The Visitor


Sometimes a movie comes and changes your world. I would like to say that this movie made me a better person, but I think that would be a fantasy. It did, though, move me. It reaffirmed my faith in movies and moviemaking and acting. No action here. No sex. No blockbuster styling or CGI. Just a touching story that is perfectly acted, simply directed, and one of the best movies I have seen all year…if not even longer than that. The main character here is Walter, a stuck-in-a-rut Connecticut college professor and widower who craves some “music” (meant both figuratively and literally) in his life. We see him in the beginning taking piano lessons. He’s not that good…but we can tell he wants to keep trying. He is a complacent person who we can tell is looking for something. But, what?
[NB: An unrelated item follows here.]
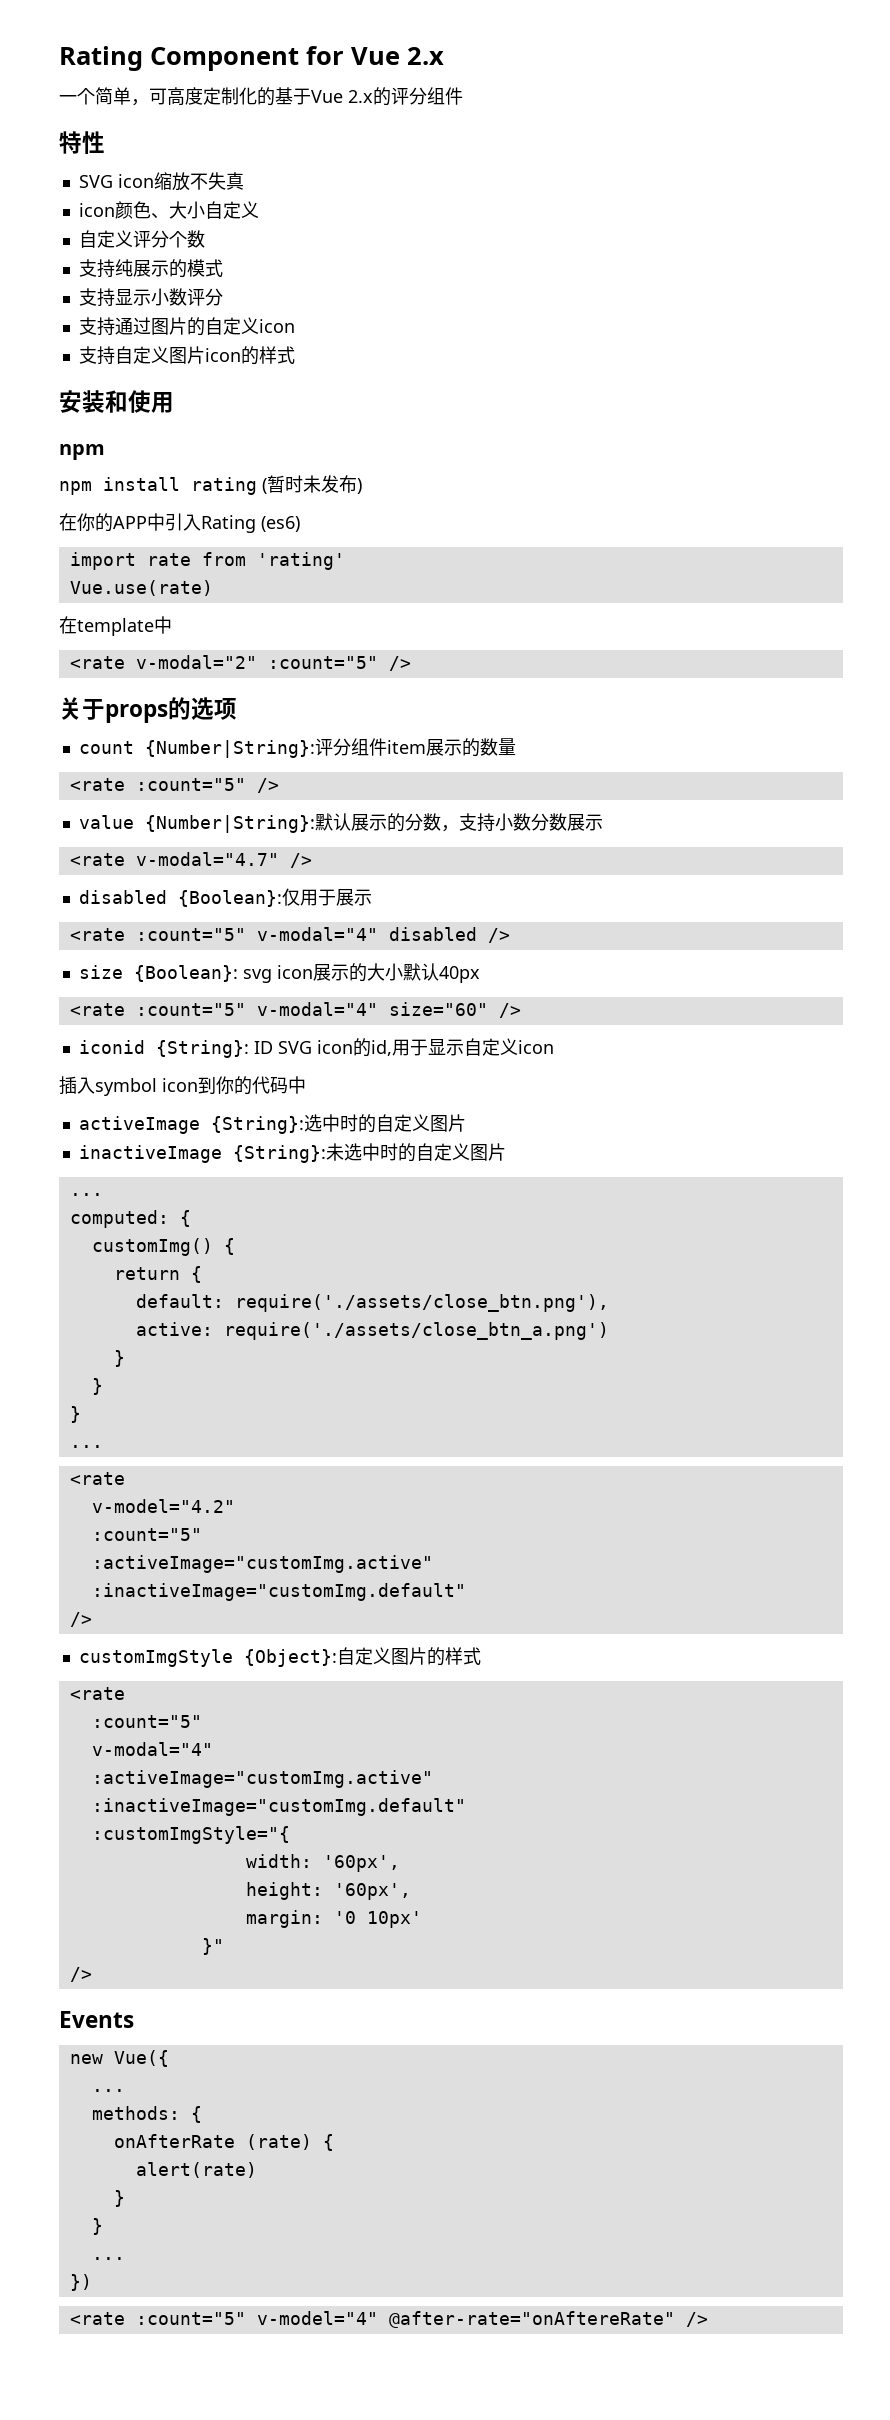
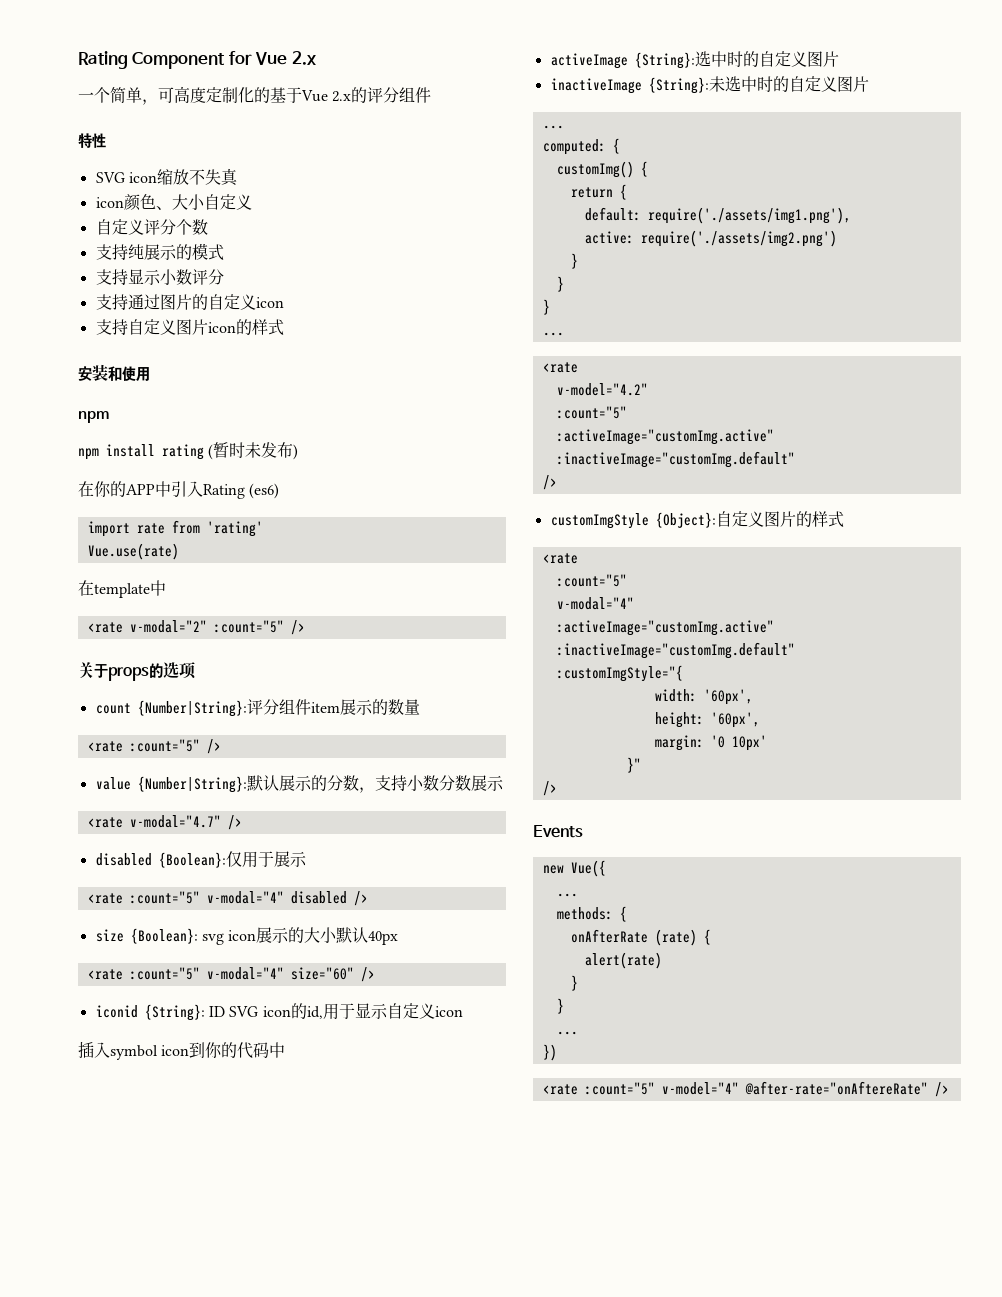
[234,1294,609,1312] require('./assets/close_btn.png'), -> [647,207,851,224] require('./assets/img1.png'),
[223,1322,609,1340] require('./assets/close_btn_a.png') -> [640,230,837,247] require('./assets/img2.png')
He is so complacent he even balks at going to NYC to deliver a paper he co-authored (though he had little to do with it, apparently). In NYC, he finds a couple living in his apartment. This couple is Walter’s salvation. They are the “music” he has been looking for. I’m making it sound like Walter’s change is overnight. It is not. He’s a middle-aged man who is set in his ways and it takes time and energy to get him out of his rut. Though Walter’s transformation is a positive change, this movie does not paint everything in a rose-colored light. This is a tough world…dirty and stark. Walter’s awakening is just one ray of sunshine. But, what a ray it is! If there is a movie to change your world, this one just might be it.